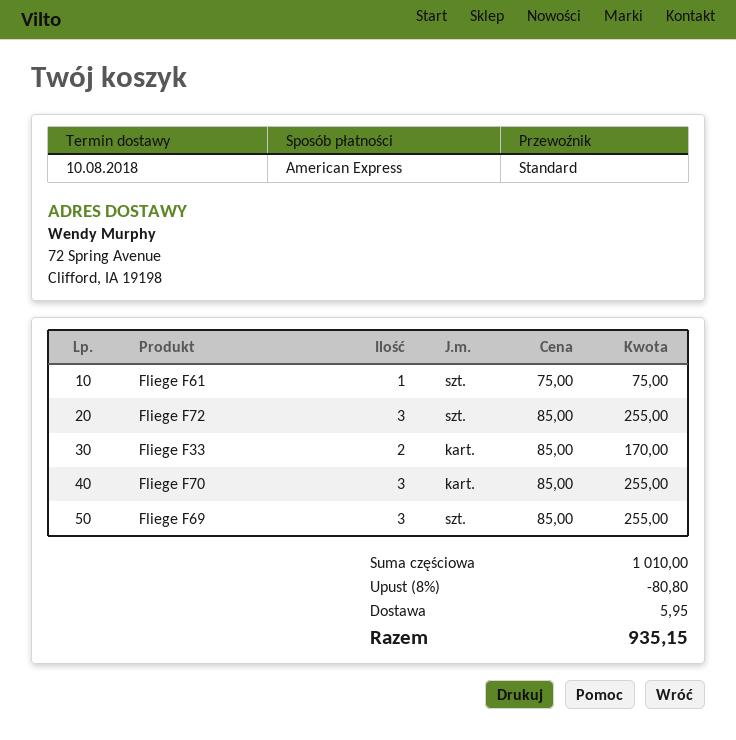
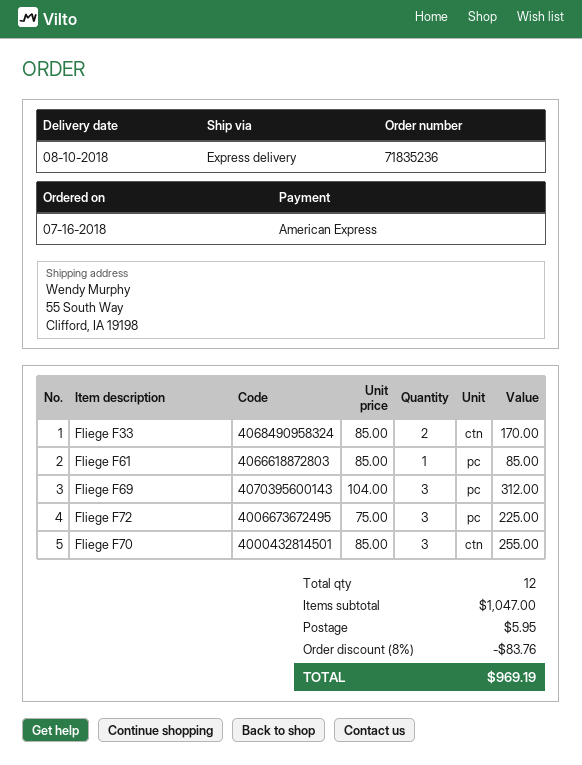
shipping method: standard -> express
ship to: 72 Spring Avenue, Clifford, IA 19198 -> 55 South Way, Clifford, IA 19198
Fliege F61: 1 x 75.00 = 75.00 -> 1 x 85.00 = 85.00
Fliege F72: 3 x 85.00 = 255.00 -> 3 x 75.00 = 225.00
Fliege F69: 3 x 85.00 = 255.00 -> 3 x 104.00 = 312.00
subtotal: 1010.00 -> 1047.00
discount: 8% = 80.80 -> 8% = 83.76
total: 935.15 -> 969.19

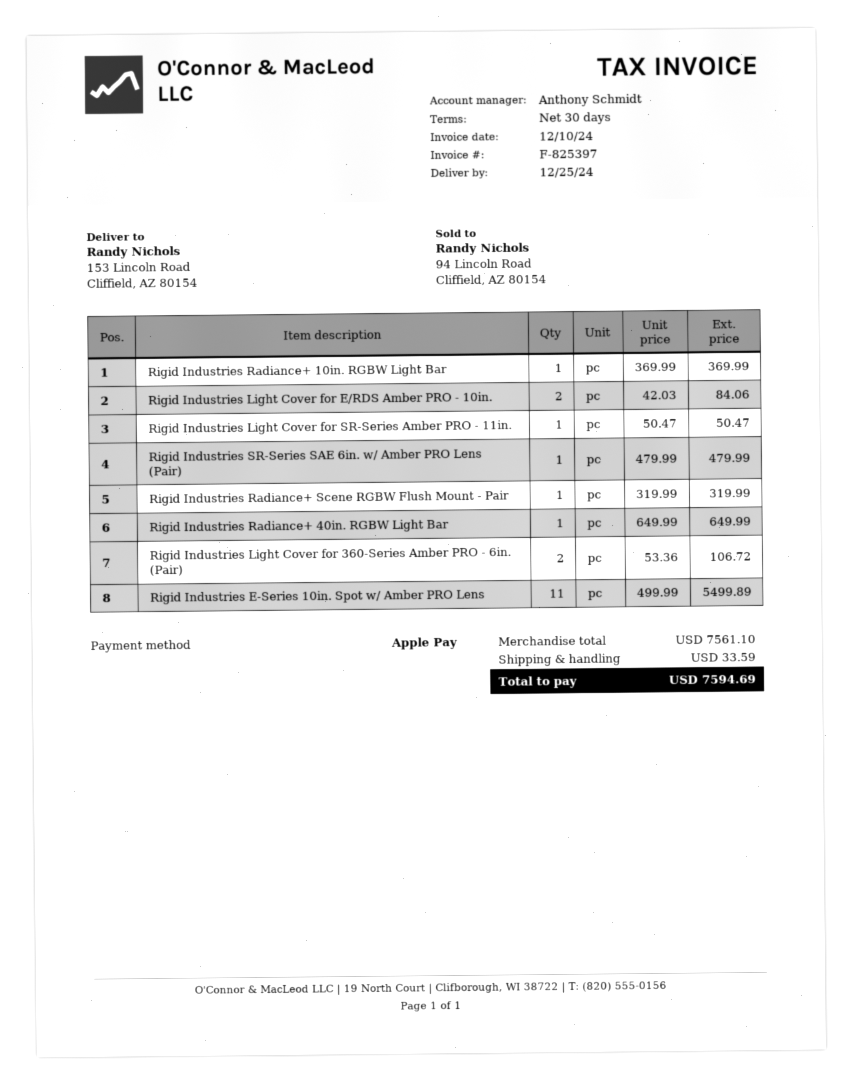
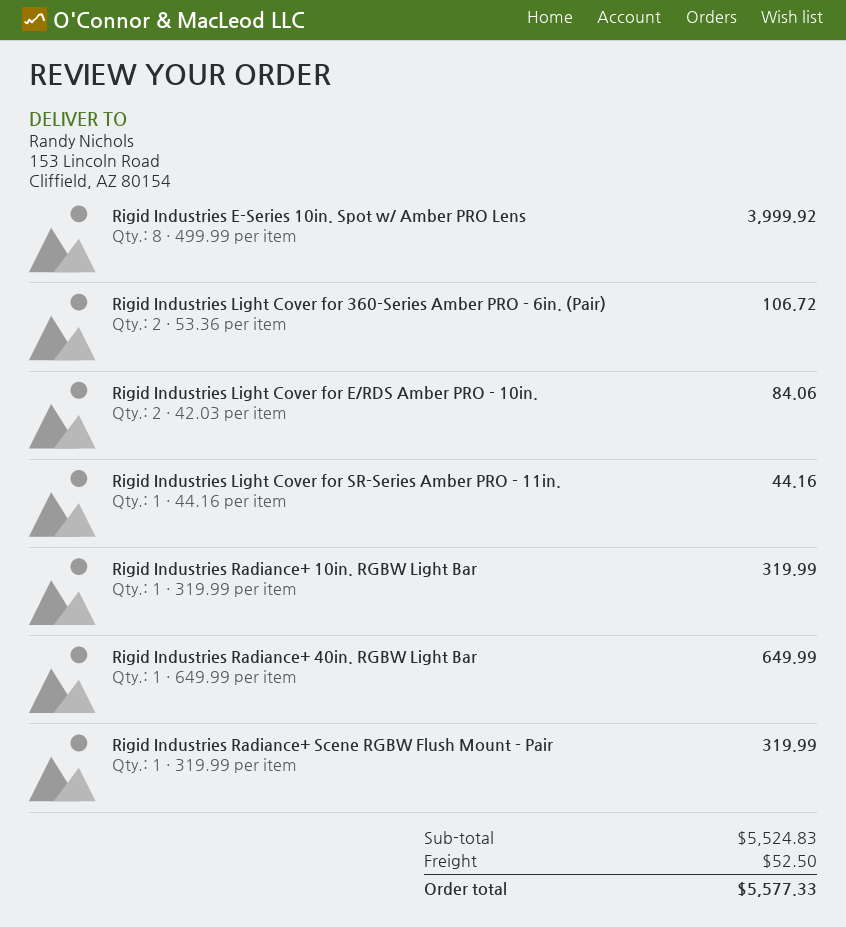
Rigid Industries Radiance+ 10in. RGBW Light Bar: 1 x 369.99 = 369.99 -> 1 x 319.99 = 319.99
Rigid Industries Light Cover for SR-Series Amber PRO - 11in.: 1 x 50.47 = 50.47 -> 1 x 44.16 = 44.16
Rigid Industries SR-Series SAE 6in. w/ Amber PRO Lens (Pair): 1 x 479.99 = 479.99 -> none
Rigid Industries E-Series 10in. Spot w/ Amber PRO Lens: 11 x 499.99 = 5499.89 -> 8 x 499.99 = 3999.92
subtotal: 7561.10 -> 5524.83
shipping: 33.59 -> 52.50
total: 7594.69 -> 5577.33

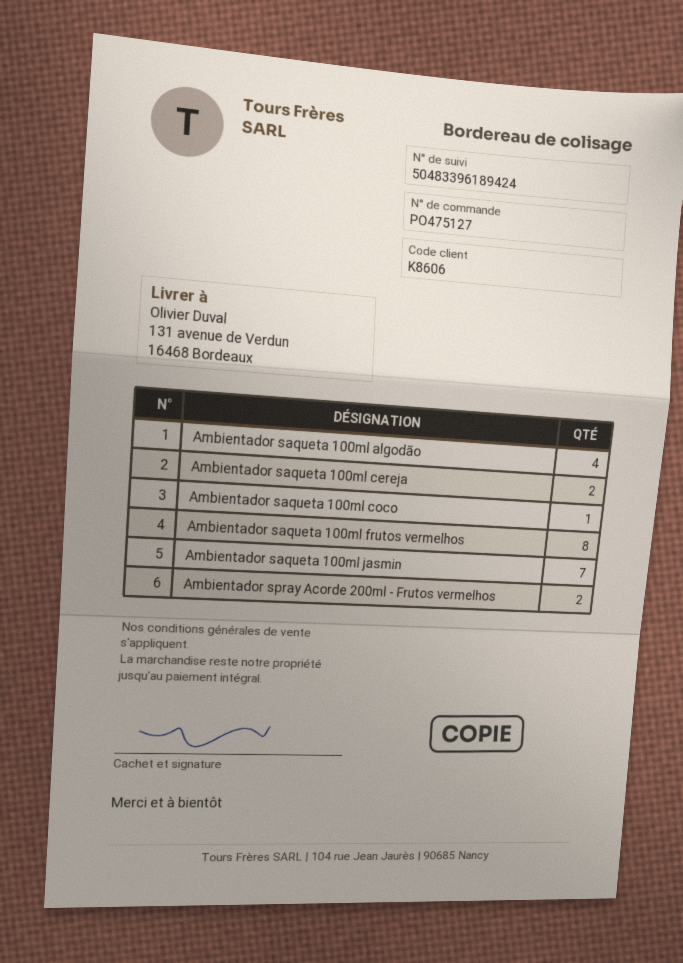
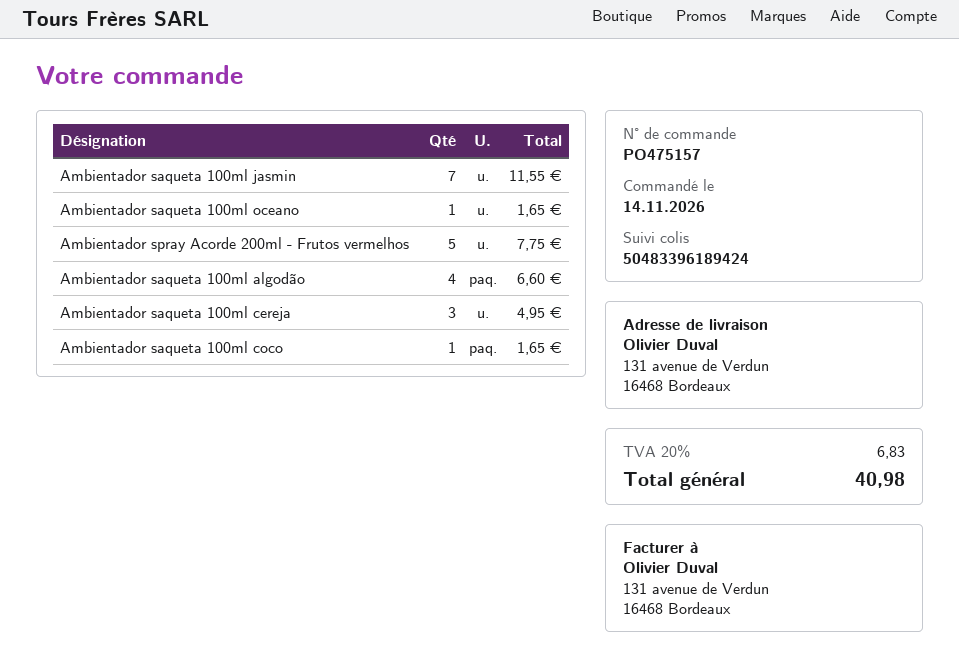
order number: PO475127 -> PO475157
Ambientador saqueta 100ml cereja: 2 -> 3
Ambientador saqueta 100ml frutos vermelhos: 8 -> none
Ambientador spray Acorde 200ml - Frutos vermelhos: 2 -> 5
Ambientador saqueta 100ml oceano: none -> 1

*Problem requirements:*
In the listing above, find the line with "Rigid Industries Radiance+" and the line with "Rigid Industries Light"; set down exactly those two lines and every line between them, nothing more.

*Answer space:*
Rigid Industries Radiance+ 10in. RGBW Light Bar: 1 x 369.99 = 369.99 -> 1 x 319.99 = 319.99
Rigid Industries Light Cover for SR-Series Amber PRO - 11in.: 1 x 50.47 = 50.47 -> 1 x 44.16 = 44.16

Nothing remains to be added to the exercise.